Stored dataset items:

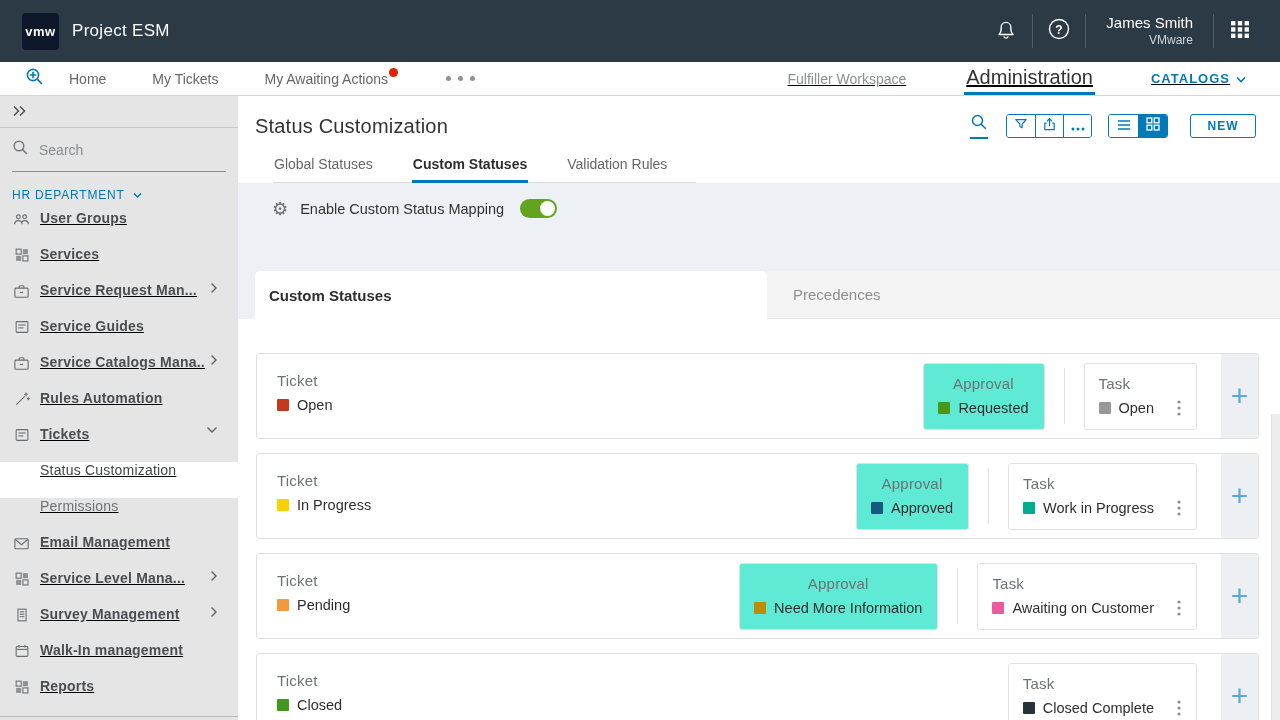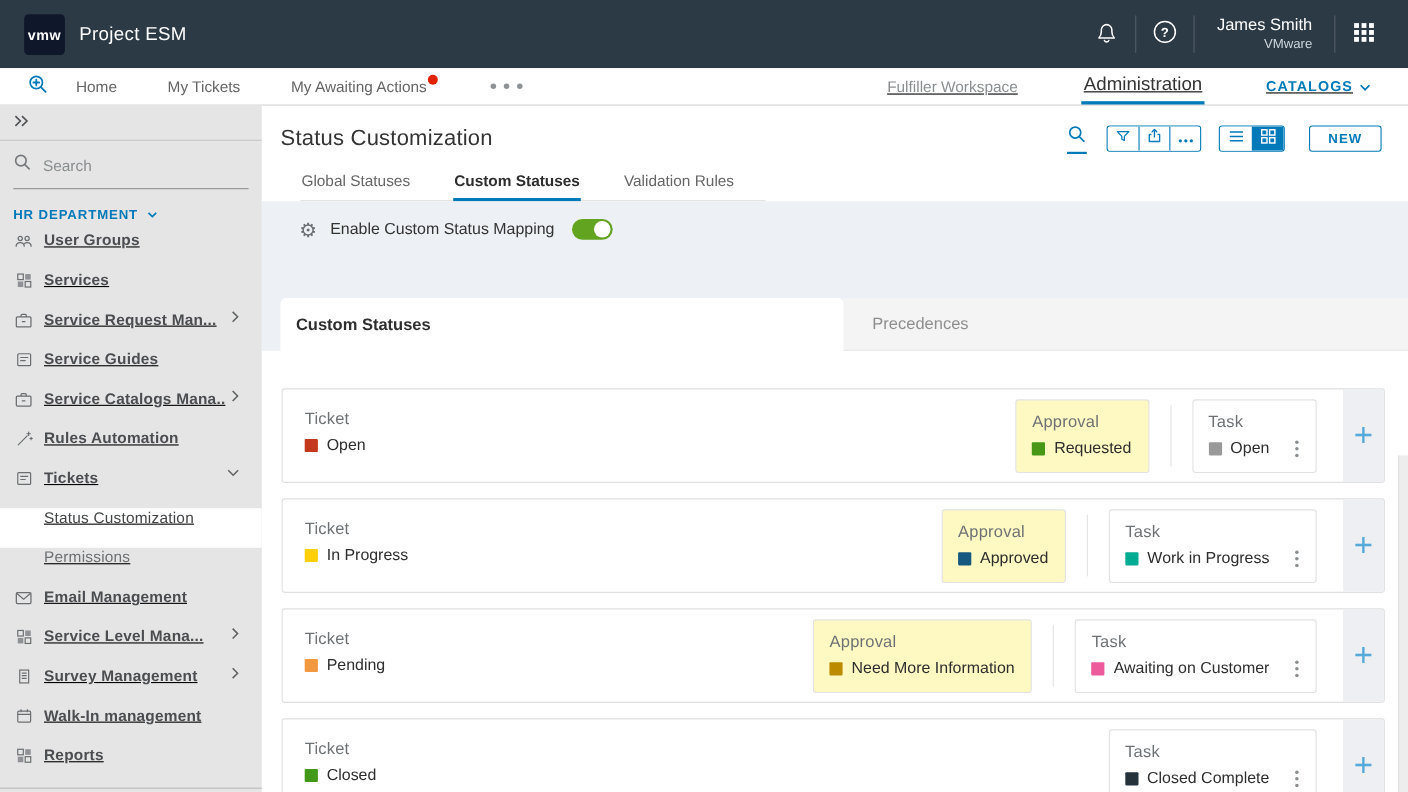--- a/index.html
+++ b/index.html
@@ -29,7 +29,7 @@
   .nav-spacer { flex:1; }
   .nav-right { display:flex; align-items:stretch;text-decoration:underline; }
   .nav-ws { display:flex; align-items:center; font-size:14px; color:#8c8f91; margin-right:58px; cursor:pointer; }
-  .nav-admin { display:flex; align-items:center; font-size:17px; color:#333; border-bottom:3px solid #0079b8; padding:0 2px; margin-right:56px; cursor:pointer; }
+  .nav-admin { display:flex; align-items:center; font-size:20px; color:#333; border-bottom:3px solid #0079b8; padding:0 2px; margin-right:56px; cursor:pointer; }
   .nav-cat { display:flex; align-items:center; gap:6px; font-size:13px; font-weight:bold; letter-spacing:1px; color:#0079b8; margin-right:10px; cursor:pointer; }
 
   

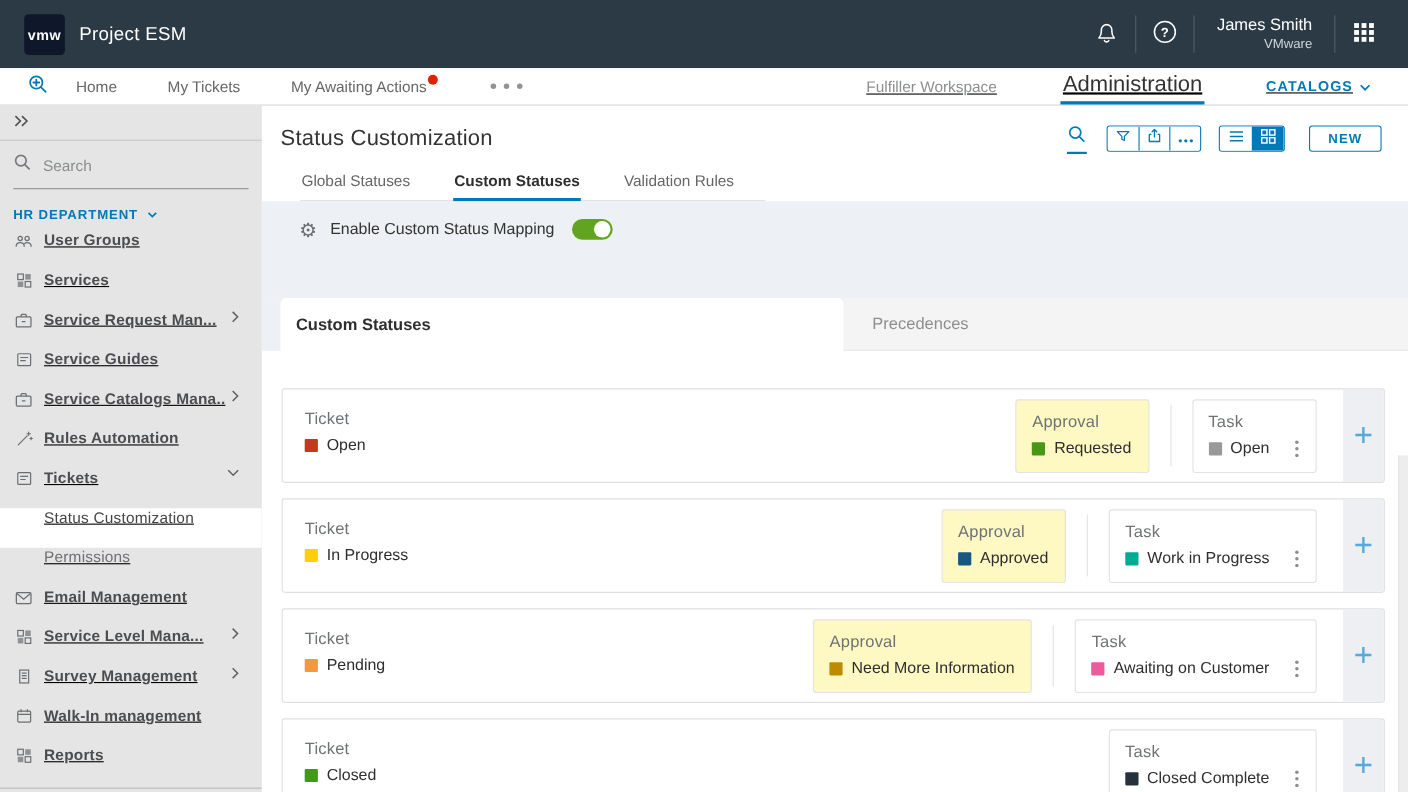--- a/index.html
+++ b/index.html
@@ -41,7 +41,7 @@
   .sb-search { height:44px; display:flex; align-items:center; margin:0 12px; border-bottom:1px solid #8e9193; gap:10px; }
   .sb-search input { border:0; background:transparent; outline:none; font-size:14px; color:#444; width:170px; font-family:"Liberation Sans",sans-serif; }
   .sb-search input::placeholder { color:#8a8d8f; }
-  .sb-section { display:flex; align-items:flex-end; gap:8px; padding:16px 2px 8px 12px; color:#0079b8; font-size:12px; font-weight:bold; letter-spacing:.8px; cursor:pointer; }
+  .sb-section { display:flex; align-items:flex-end; gap:8px; padding:16px 2px 8px 12px; color:#0079b8; font-size:12px; font-weight:normal; letter-spacing:.8px; cursor:pointer; }
   .sb-item { height:36px; display:flex; align-items:flex-start; padding:0 12px; cursor:pointer;text-decoration:underline; }
   .sb-item .ic { width:19px; display:flex; justify-content:center; margin-right:9px; }
   .sb-item .lbl { font-size:14px; font-weight:600; color:#4b4d50; letter-spacing:.2px; flex:1; white-space:nowrap; }

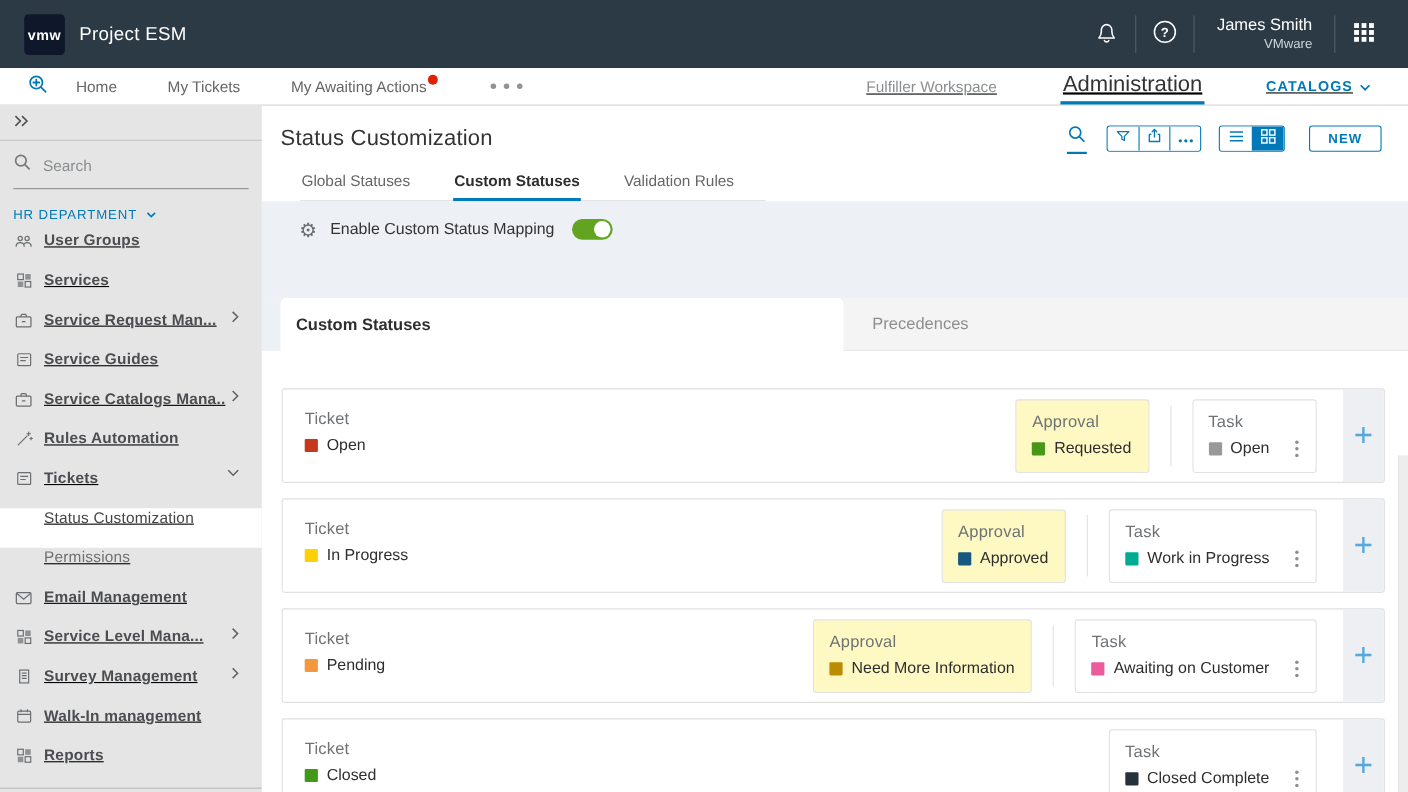--- a/index.html
+++ b/index.html
@@ -91,7 +91,7 @@
   .sq { width:12px; height:12px; border-radius:1px; flex-shrink:0; }
   .fld-value .vname { font-size:14.5px; color:#2e2e2e; font-weight:500; white-space:nowrap; }
   .mini-card { align-self:center; border:1px solid #e2e2e2; border-radius:3px; padding:11px 15px 13px 14px; }
-  .mini-card.grayed { background:#fef9c3; }
+  .mini-card.grayed { background:#5eead4;text-align:center; }
   .mr-divider { width:1px; background:#e3e3e3; align-self:center; height:56px; margin:0 19px; }
   .kebab { margin-left:15px; display:flex; cursor:pointer; }
   .plus-gap { width:24px; }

Task instructions: Write out the records in full and exactly, omitting the pictures they hold.

Task answer:
--- a/index.html
+++ b/index.html
@@ -29,7 +29,7 @@
   .nav-spacer { flex:1; }
   .nav-right { display:flex; align-items:stretch;text-decoration:underline; }
   .nav-ws { display:flex; align-items:center; font-size:14px; color:#8c8f91; margin-right:58px; cursor:pointer; }
-  .nav-admin { display:flex; align-items:center; font-size:17px; color:#333; border-bottom:3px solid #0079b8; padding:0 2px; margin-right:56px; cursor:pointer; }
+  .nav-admin { display:flex; align-items:center; font-size:20px; color:#333; border-bottom:3px solid #0079b8; padding:0 2px; margin-right:56px; cursor:pointer; }
   .nav-cat { display:flex; align-items:center; gap:6px; font-size:13px; font-weight:bold; letter-spacing:1px; color:#0079b8; margin-right:10px; cursor:pointer; }
 
   

--- a/index.html
+++ b/index.html
@@ -41,7 +41,7 @@
   .sb-search { height:44px; display:flex; align-items:center; margin:0 12px; border-bottom:1px solid #8e9193; gap:10px; }
   .sb-search input { border:0; background:transparent; outline:none; font-size:14px; color:#444; width:170px; font-family:"Liberation Sans",sans-serif; }
   .sb-search input::placeholder { color:#8a8d8f; }
-  .sb-section { display:flex; align-items:flex-end; gap:8px; padding:16px 2px 8px 12px; color:#0079b8; font-size:12px; font-weight:bold; letter-spacing:.8px; cursor:pointer; }
+  .sb-section { display:flex; align-items:flex-end; gap:8px; padding:16px 2px 8px 12px; color:#0079b8; font-size:12px; font-weight:normal; letter-spacing:.8px; cursor:pointer; }
   .sb-item { height:36px; display:flex; align-items:flex-start; padding:0 12px; cursor:pointer;text-decoration:underline; }
   .sb-item .ic { width:19px; display:flex; justify-content:center; margin-right:9px; }
   .sb-item .lbl { font-size:14px; font-weight:600; color:#4b4d50; letter-spacing:.2px; flex:1; white-space:nowrap; }

--- a/index.html
+++ b/index.html
@@ -91,7 +91,7 @@
   .sq { width:12px; height:12px; border-radius:1px; flex-shrink:0; }
   .fld-value .vname { font-size:14.5px; color:#2e2e2e; font-weight:500; white-space:nowrap; }
   .mini-card { align-self:center; border:1px solid #e2e2e2; border-radius:3px; padding:11px 15px 13px 14px; }
-  .mini-card.grayed { background:#fef9c3; }
+  .mini-card.grayed { background:#5eead4;text-align:center; }
   .mr-divider { width:1px; background:#e3e3e3; align-self:center; height:56px; margin:0 19px; }
   .kebab { margin-left:15px; display:flex; cursor:pointer; }
   .plus-gap { width:24px; }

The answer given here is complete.